Dès ses premiers pas sur le grand écran, OSS 117 s’est imposé comme une référence en matière de comédie française. Le personnage incarné par Jean Dujardin a donné naissance à de nombreuses punchlines aussi décalées que jouissives. Sous la plume de Michel Hazanavicius, OSS 117 s’épanouit en espion un brin nigaud, désuet, et affreusement misogyne. Les répliques fusent au point qu’il n’est pas rare de voir certains fans les citer à tout bout de champ.
Dans cette nouvelle aventure, Hubert Bonisseur de la Bath a pris quelques rides et doit se confronter à la nouvelle génération d’espions du SDECE. Cette jeunesse est incarnée par Pierre Niney, qui campe OSS 1001. Envoyé en Afrique Noire, OSS 117 se voit confier une mission parmi les plus périlleuses. Il doit libérer la jeune recrue et annihiler la révolution qui se prépare.
OSS 117, rien que pour nos yeux
Dans ces premiers instants, le nouveau film de Nicolas Bedos ne cache pas ses intentions. Pastiche des aventures de James Bond, à qui il emprunte même le générique, le film multiplie les références appuyées à l’espion britannique. Après un plan-séquence de quelques secondes, Hubert Bonisseur de la Bath distribue des pains en Afghanistan avant de s’élancer avec aisance dans un hélicoptère pour échapper à ses ravisseurs.
Le film ne manque pas de clins d’œil, et la réalisation s’adonne sans déplaisir à la parodie. Après La Belle époque, d’une poésie rare, Nicolas Bedos construit un film visuellement intéressant dans sa gestion du cadre. La caméra du cinéaste plussoie les gags et offre quelques séquences qui, sans être hilarantes, parviennent à esquisser quelques sourires aux spectateurs. Avec son esthétique très nostalgique, ce film se veut le reflet du cinéma d’action d’un autre temps.

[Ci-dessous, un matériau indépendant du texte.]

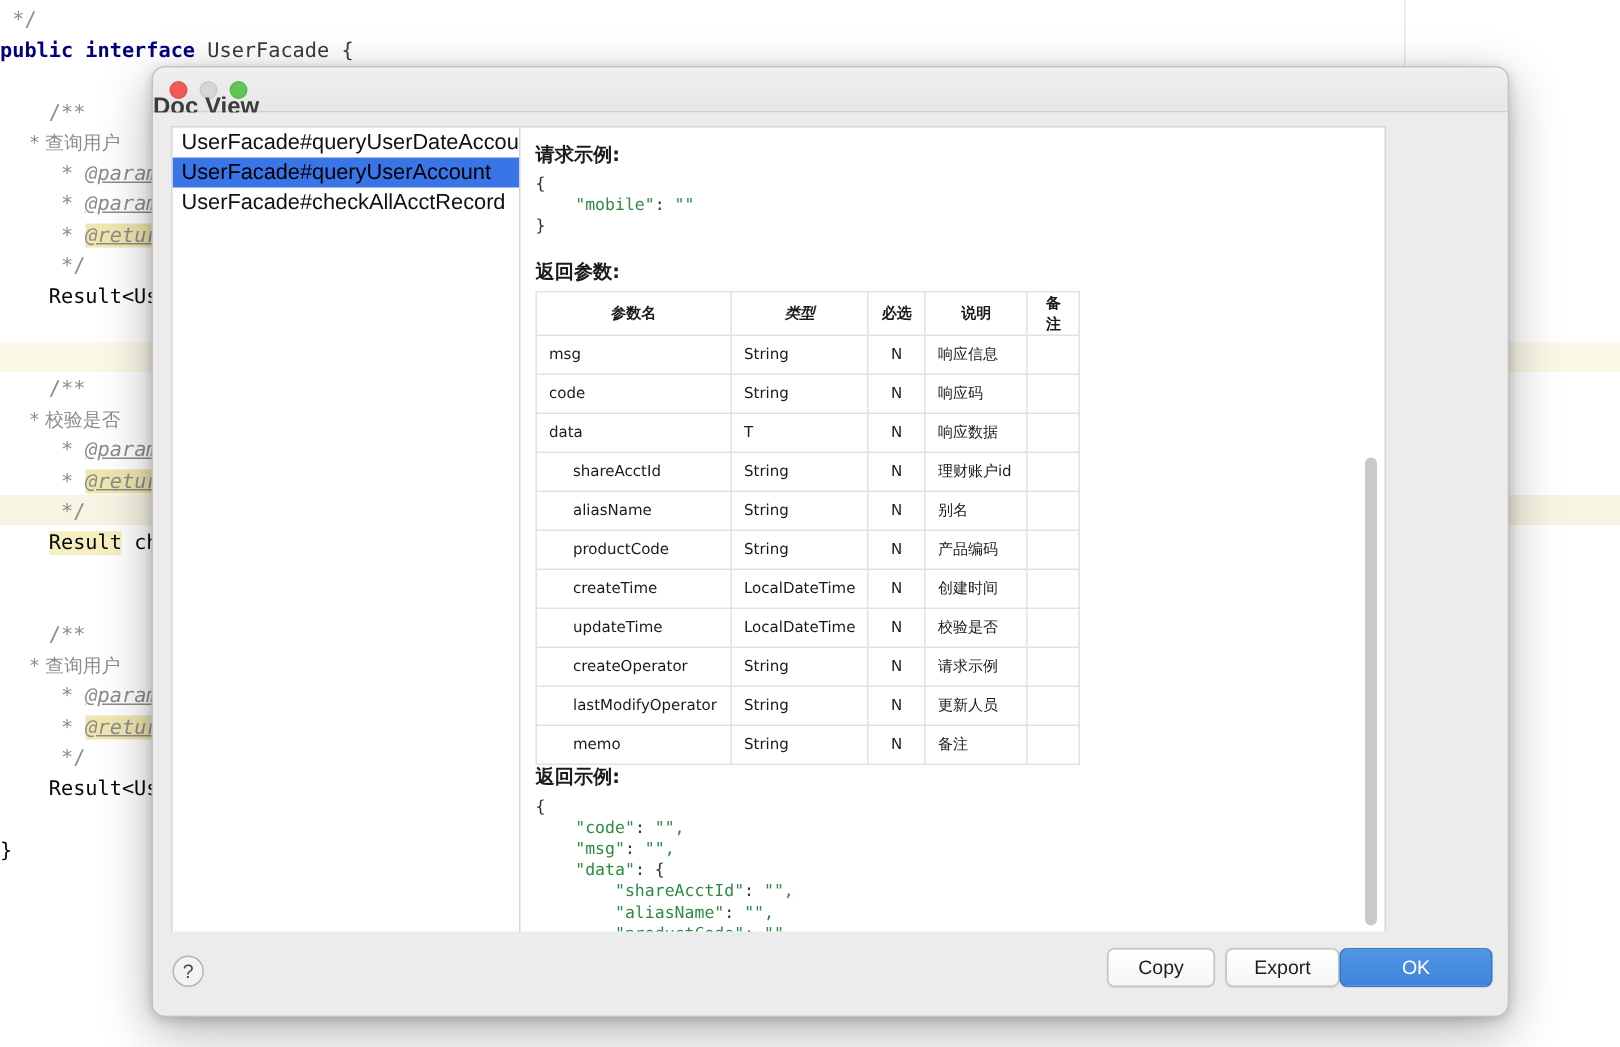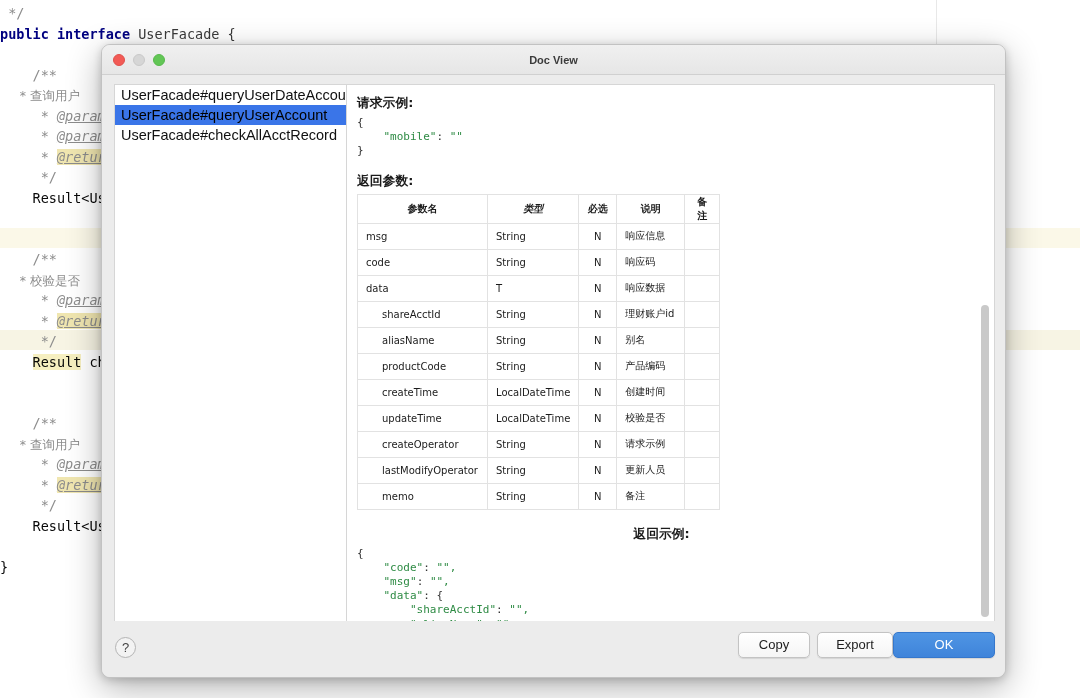--- a/index.html
+++ b/index.html
@@ -59,8 +59,8 @@
   .light.yellow { background: #d6d6d6; border: 0.5px solid #c9c9c9; }
   .light.green { background: #62c655; border: 0.5px solid #57b94c; }
   #title {
-    position:absolute; left:0; right:0; top:0; line-height:30px;
-    text-align:center; font-size: 11px; font-weight: bold; color:#3b3b3b;
+    position:absolute; left:0; right:0; top:12px; line-height:30px;
+    text-align:left; font-size: 16px; font-weight: bold; color:#3b3b3b;
   }
 
   

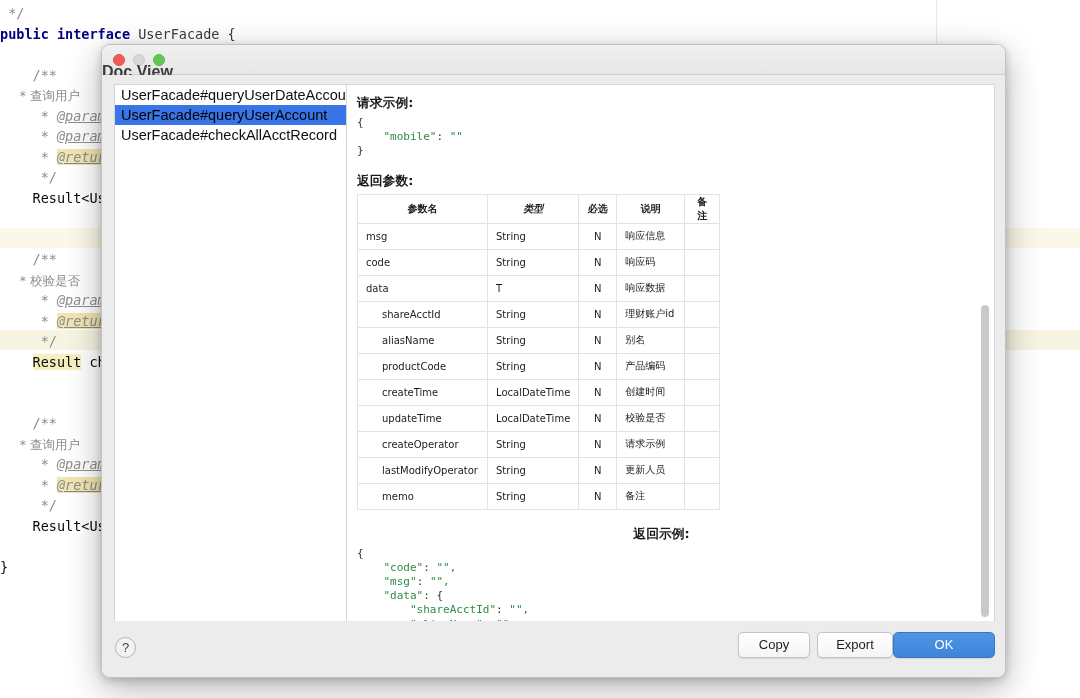--- a/index.html
+++ b/index.html
@@ -102,7 +102,7 @@
 
   
   #right-pane {
-    width: 649px;
+    width: 578px;
     background: #ffffff;
     border: 1px solid #d6d6d6;
     position: relative;

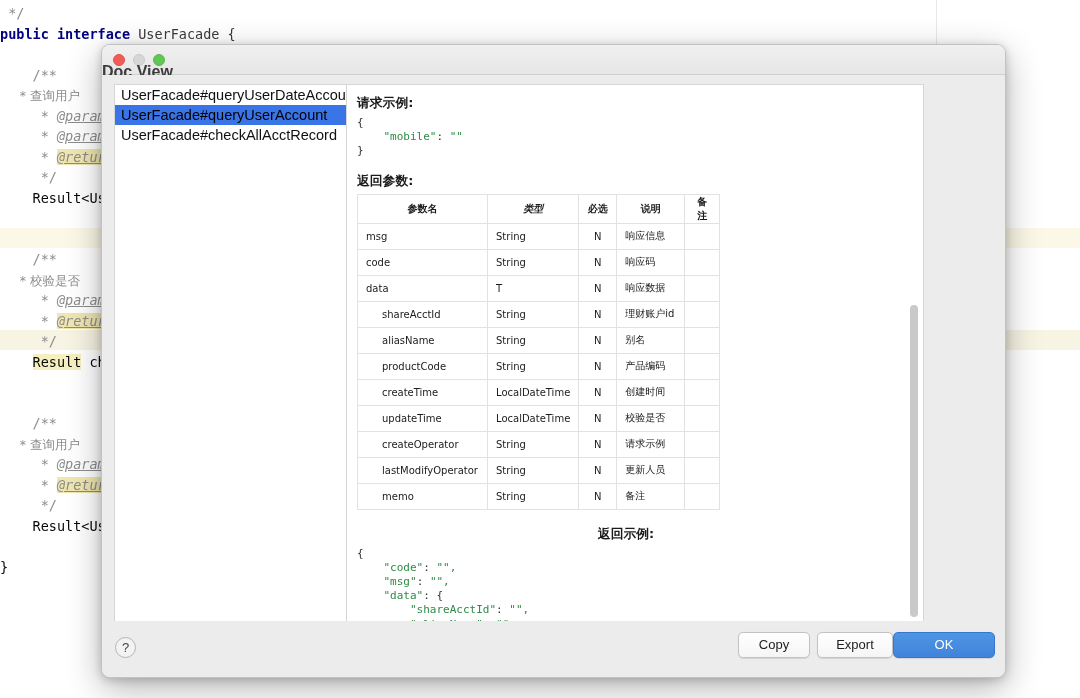--- a/index.html
+++ b/index.html
@@ -345,7 +345,7 @@
             </tbody>
         </table>
 
-        <div class="sect-head" style="margin-top:16px;text-align:center;">返回示例:</div>
+        <div class="sect-head" style="">返回示例:</div>
         <div class="json" id="resp-json"><div><span class="p">{</span></div><div>    <span class="k">"code"</span><span class="p">: </span><span class="s">"",</span></div><div>    <span class="k">"msg"</span><span class="p">: </span><span class="s">"",</span></div><div>    <span class="k">"data"</span><span class="p">: </span><span class="p">{</span></div><div>        <span class="k">"shareAcctId"</span><span class="p">: </span><span class="s">"",</span></div><div>        <span class="k">"aliasName"</span><span class="p">: </span><span class="s">"",</span></div><div>        <span class="k">"productCode"</span><span class="p">: </span><span class="s">"",</span></div></div>
 
         <div id="vscroll-thumb"></div>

Mais voilà, alors que la France s’apprête à élire François Mitterrand, OSS 117 est vieillissant. L’espion devient malgré lui le reflet de sa gloire passée et se voit relégué au service informatique. Nicolas Bedos et Jean-François Halin (déjà à l’œuvre sur les deux précédents films) déconstruisent le personnage et le confrontent aux affres du temps qui passe. L’ancien tombeur a toutes les peines du monde à hisser les couleurs et se désole de voir les mentalités changer. Un parti pris qui s’avère payant à certains instants, notamment lors des confrontations avec OSS 1001, mais qui entache également la dimension comique du film. Car si Hazanavicius portait un regard cynique sur son personnage, ce qui permettait justement de donner du relief aux films, Alerte Rouge en Afrique Noire tente de l’inclure dans sa plaidoirie pour la préservation de l’irrévérencieux.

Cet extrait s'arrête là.